Knee & Shoulder Surgeon - Orthopedic Specialist
Knee & Shoulder Surgeon - Dr. A. M. Rajani
M.S Orth (Gold Medallist), D-Orth, MBBS
Knee and Shoulder Surgeon
( Arthroscopy & Joint Reconstruction )
Orthopaedic Arthroscopy Knee & Shoulder Clinic (OAKS)


Capsular Release for Frozen Shoulder

What is Frozen Shoulder
Frozen shoulder, is also called adhesive capsulitis. In this condition there is pain and stiffness in the shoulder. Over time, the shoulder becomes very hard to move. The pain and stiffness form a viscous cycle,  as in the pain gives rise to stiffness which in turn increases the pain, which causes more stiffness.


Pathophysiology
In frozen shoulder, the shoulder capsule thickens and becomes tight. Stiff bands of tissue - called adhesions - develop.

It has 3 stages :
1) Freezing
In the"freezing" stage, you slowly have more and more pain. As the pain worsens, your shoulder loses range of motion. Freezing typically lasts from 6 weeks to 9 months.

2) Frozen
Painful symptoms may actually improve during this stage, but the stiffness remains. During the 4 to 6 months of the "frozen" stage, daily activities may be very difficult.

3) Thawing
Shoulder motion slowly improves during the "thawing" stage. Complete return to normal or close to normal strength and motion typically takes from 6 months to 2 years.

Causes :
The causes of frozen shoulder are not fully understood. A few factors may put you more at risk for developing frozen shoulder.

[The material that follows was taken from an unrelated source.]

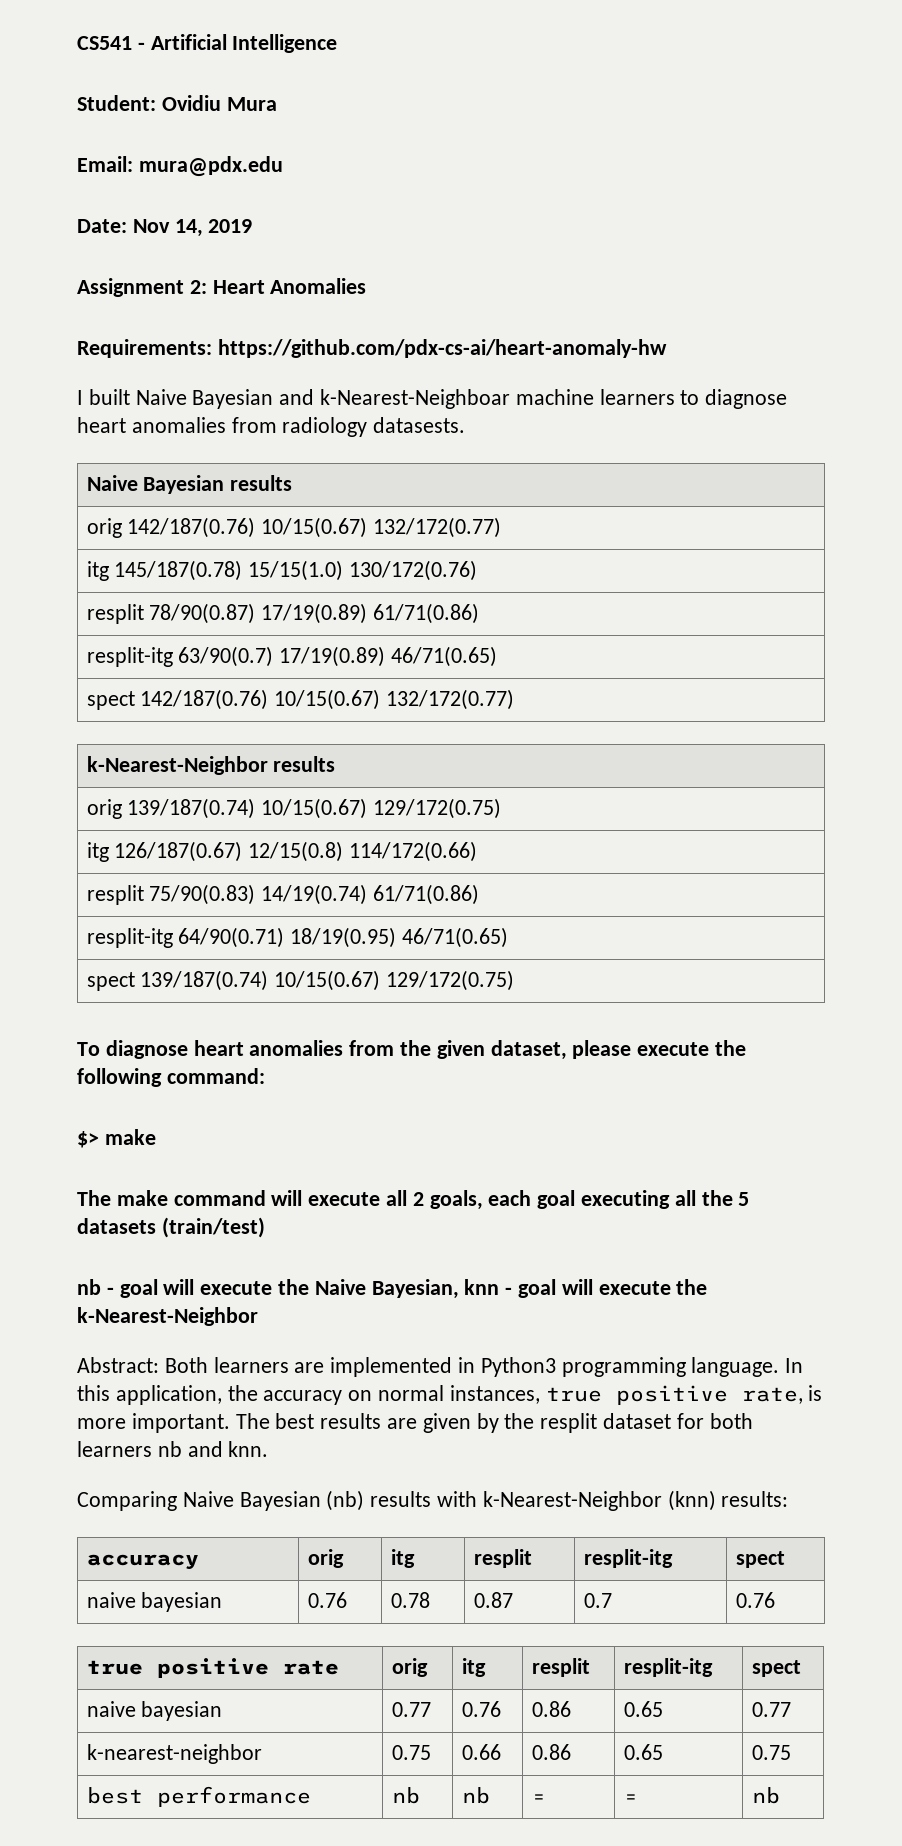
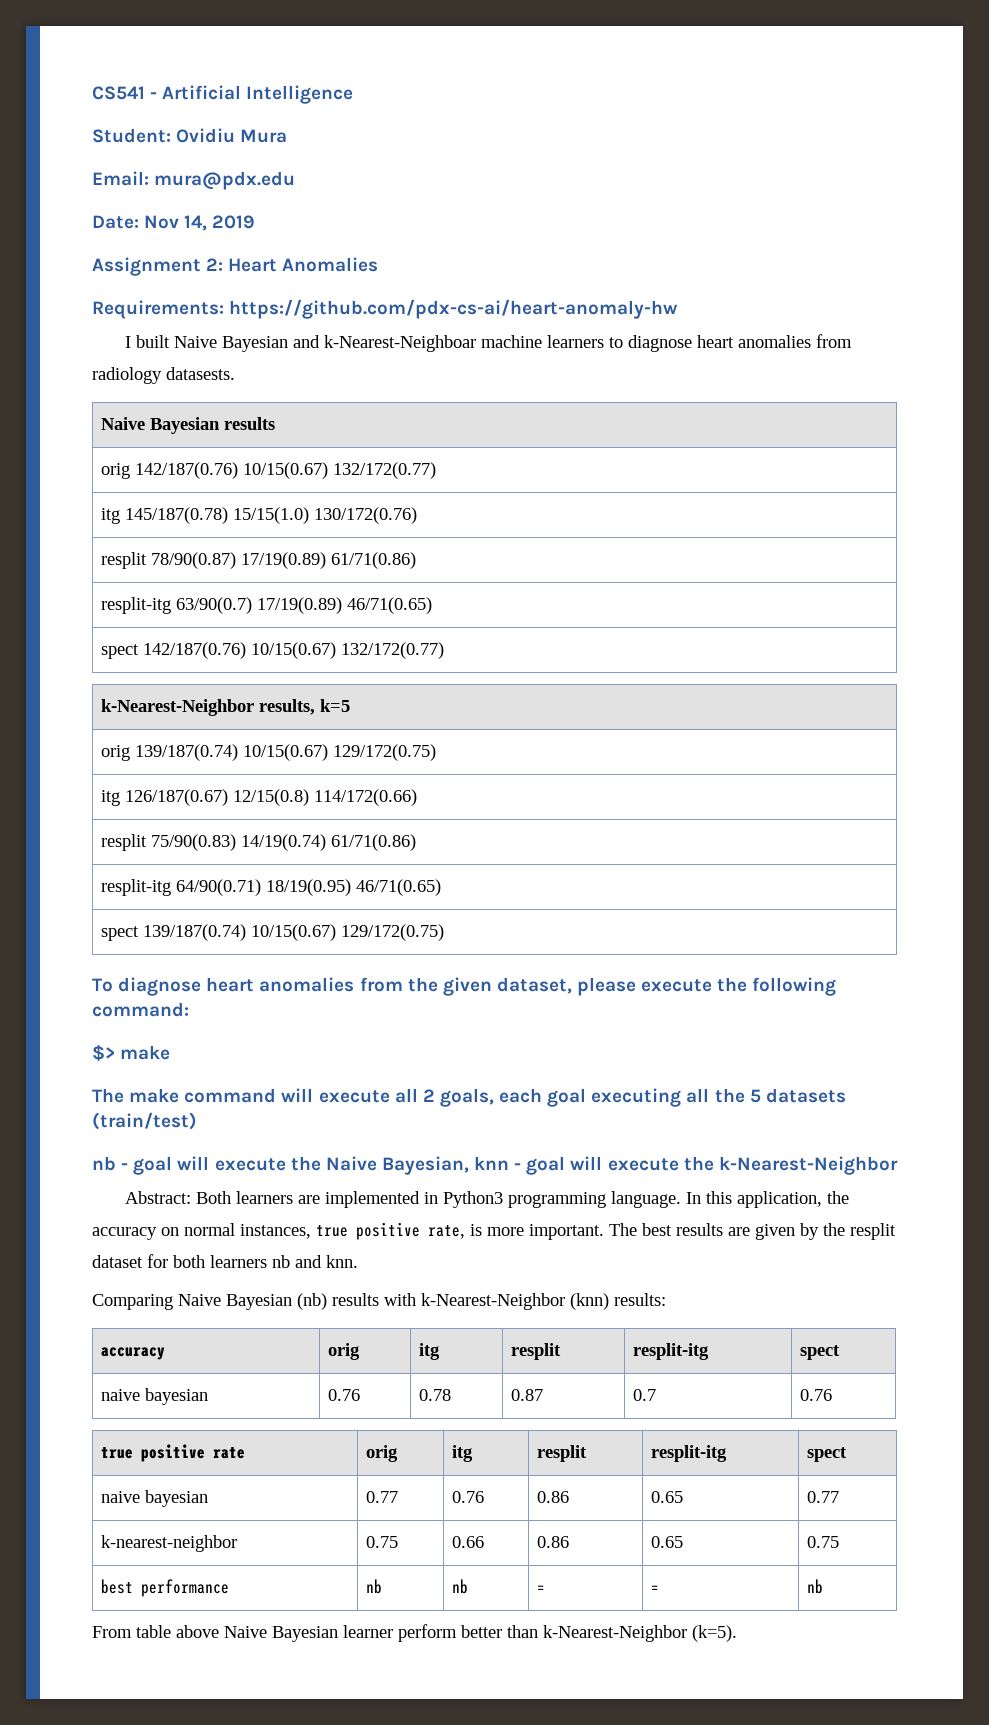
[273,756,336,772] results -> [259,699,351,715] results, k=5
(780, 1795) none -> [92,1624,737,1642] // From table above Naive Bayesian learner perform better than k-Nearest-Neighbor (k=5).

Diabetes. Frozen shoulder occurs much more often in people with diabetes, affecting 10% to 20% of these individuals. The reason for this is not known.

Other diseases. Some additional medical problems associated with frozen shoulder include hypothyroidism, hyperthyroidism, Parkinson's disease, and cardiac disease.

Immobilization. Frozen shoulder can develop after a shoulder has been immobilized for a period of time due to surgery, a fracture, or other injury. Having patients move their shoulders soon after injury or surgery is one measure prescribed to prevent frozen shoulder

Clinical Evaluation :

The hallmark sign of this condition is being unable to move your shoulder - either on your own or with the help of someone else. The more pronounced restriction of movement is external rotation.

Investigations :
Frozen shoulder is more of a clinical diagnosis and an MRI is rarely needed to rule out other conditions.

Treatment :
Nonsurgical Treatment
More than 90% of patients improve with relatively simple treatments to control pain and restore motion.

Non-steroidal anti-inflammatory medicines. Drugs like aspirin and ibuprofen reduce pain and swelling.

Steroid injections. Cortisone is a powerful anti-inflammatory medicine that is injected directly into your shoulder joint.

Physical therapy. Specific exercises will help restore motion. These may be under the supervision of a physical therapist or via a home program. Therapy includes stretching or range of motion exercises for the shoulder.

Surgical Treatment :
manipulation under anesthesiaIf your symptoms are not relieved by therapy and anti-inflammatory medicines, you and your doctor may discuss surgery. The goal of surgery for frozen shoulder is to stretch and release the stiffened joint capsule. The most common methods include manipulation under anesthesia and shoulder arthroscopy.

Manipulation under anesthesia. During this procedure, you are put to sleep. Your doctor will force your shoulder to move which causes the capsule and scar tissue to stretch or tear. This releases the tightening and increases range of motion.

Shoulder arthroscopy. In this procedure, your doctor will cut through tight portions of the joint capsule. This is done using pencil-sized instruments inserted through small incisions around your shoulder.

In many cases, manipulation and arthroscopy are used in combination to obtain maximum results. Most patients have very good outcomes with these procedures.